Podophyllotoxins
Podophyllotoxins
Podophyllotoxins are semisynthetic glycosides that are cell cycle’specific and act during the G2 and late S phases of the cell cycle. They include:
- etoposide
- teniposide.
Outside activities
Etoposide is effective in the treatment of testicular cancer, non-Hodgkin’s lymphoma, lung cancer, and acute leukemia. Teniposide has demonstrated some activity in treating Hodgkin’s disease, lymphomas, and brain tumors.
Pharmacokinetics
When taken orally, podophyllotoxins are only moderately absorbed. Although the drugs are widely distributed throughout the body, they achieve poor CSF levels.
Metabolism and excretion
Podophyllotoxins undergo liver metabolism and are excreted primarily in urine.
Pharmacodynamics
Although their mechanism of action isn’t completely understood, podophyllotoxins produce several biochemical changes in tumor cells.
Arresting development
At low concentrations, these drugs block cells at the late S or G2 phase. At higher concentrations, they arrest the cells in the G2 phase.

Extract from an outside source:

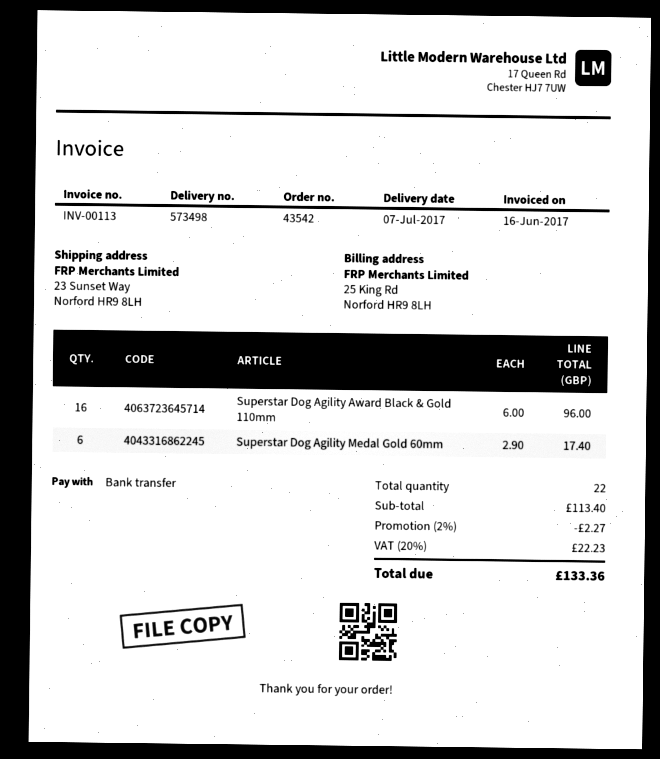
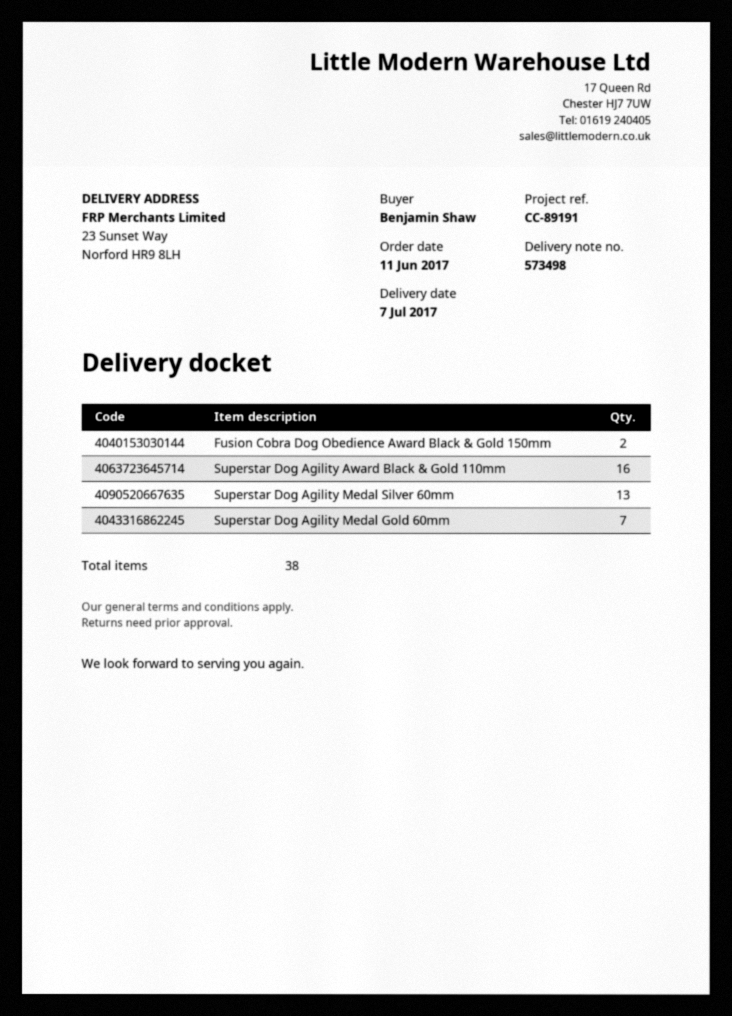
Superstar Dog Agility Medal Gold 60mm: 6 -> 7
Fusion Cobra Dog Obedience Award Black & Gold 150mm: none -> 2
Superstar Dog Agility Medal Silver 60mm: none -> 13
total quantity: 22 -> 38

Breaking a rung on the ladder
Podophyllotoxins can also break one of the strands of the DNA molecule and can inhibit nucleotide transport and incorporation into nucleic acids.
Pharmacotherapeutics
Etoposide is used to treat testicular cancer lymphomas, prostate cancer, and small-cell lung cancer. Teniposide is used to treat acute lymphoblastic leukemia.
Drug interactions
Podophyllotoxins have few significant interactions with other drugs.

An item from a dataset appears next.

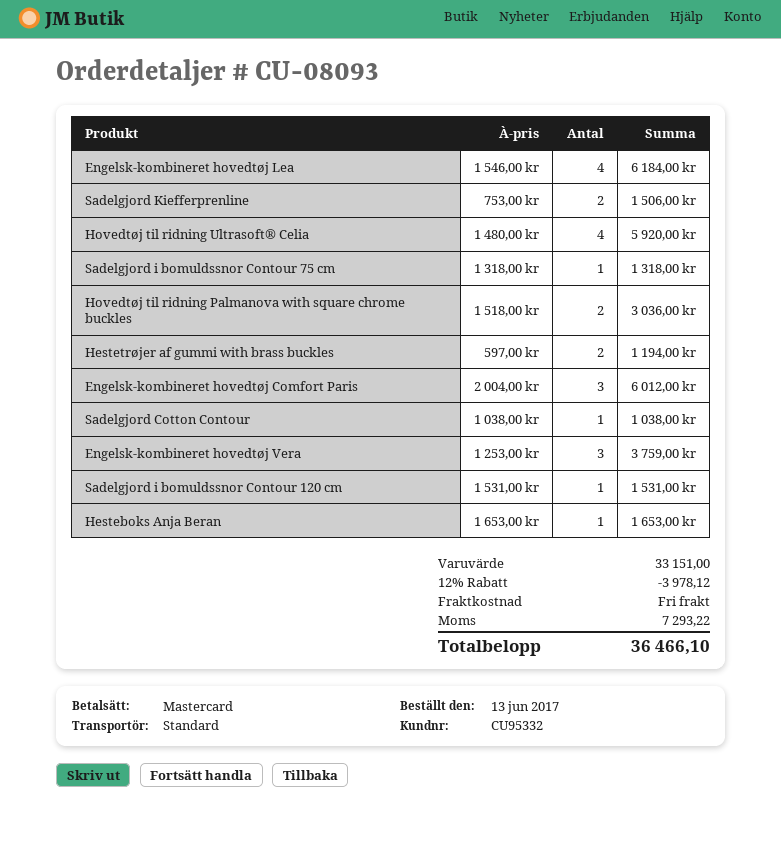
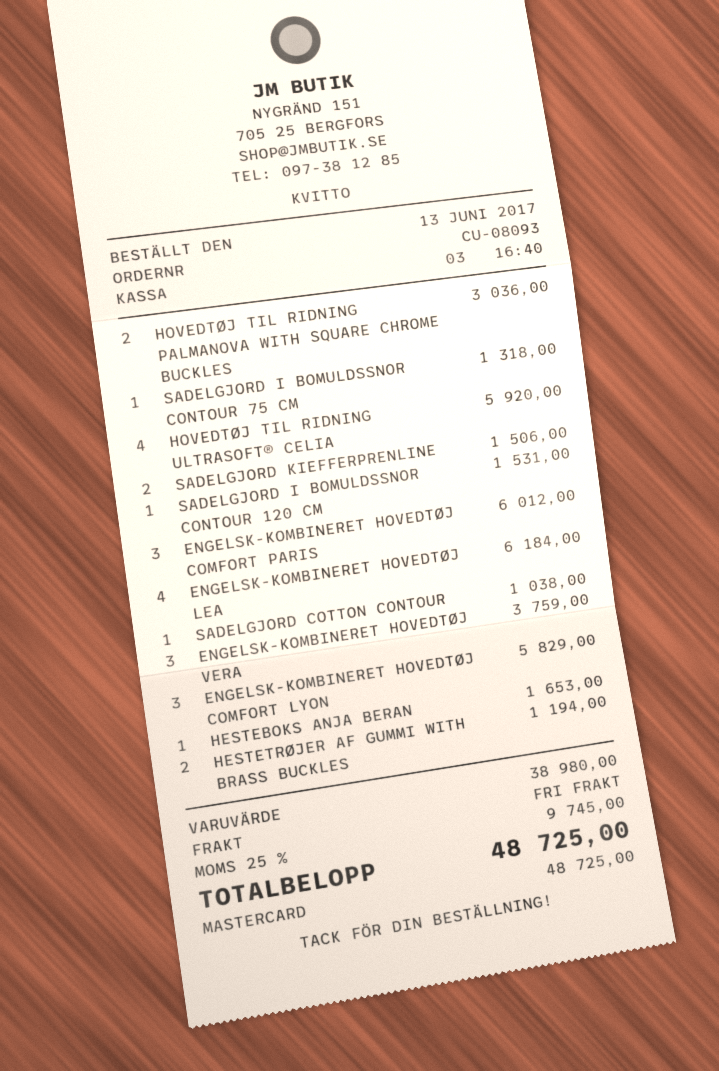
ENGELSK-KOMBINERET HOVEDTØJ COMFORT LYON: none -> 3 for 5829.00
subtotal: 33151.00 -> 38980.00
discount: 12% = 3978.12 -> none
tax: 7293.22 -> 9745.00
total: 36466.10 -> 48725.00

- Etoposide may increase the risk of bleeding in a patient taking warfarin.
- Teniposide may increase the clearance and intracellular levels of methotrexate. (See Adverse reactions to podophyllotoxins.)
Warning!
Adverse reactions to podophyllotoxins
The majority of patients receiving podophyllotoxins experience hair loss. Other adverse reactions include:
- nausea and vomiting
- anorexia
- stomatitis
- bone marrow suppression, causing leukopenia and, less commonly, thrombocytopenia
- acute hypotension (if a podophyllotoxin is infused too rapidly I.V.).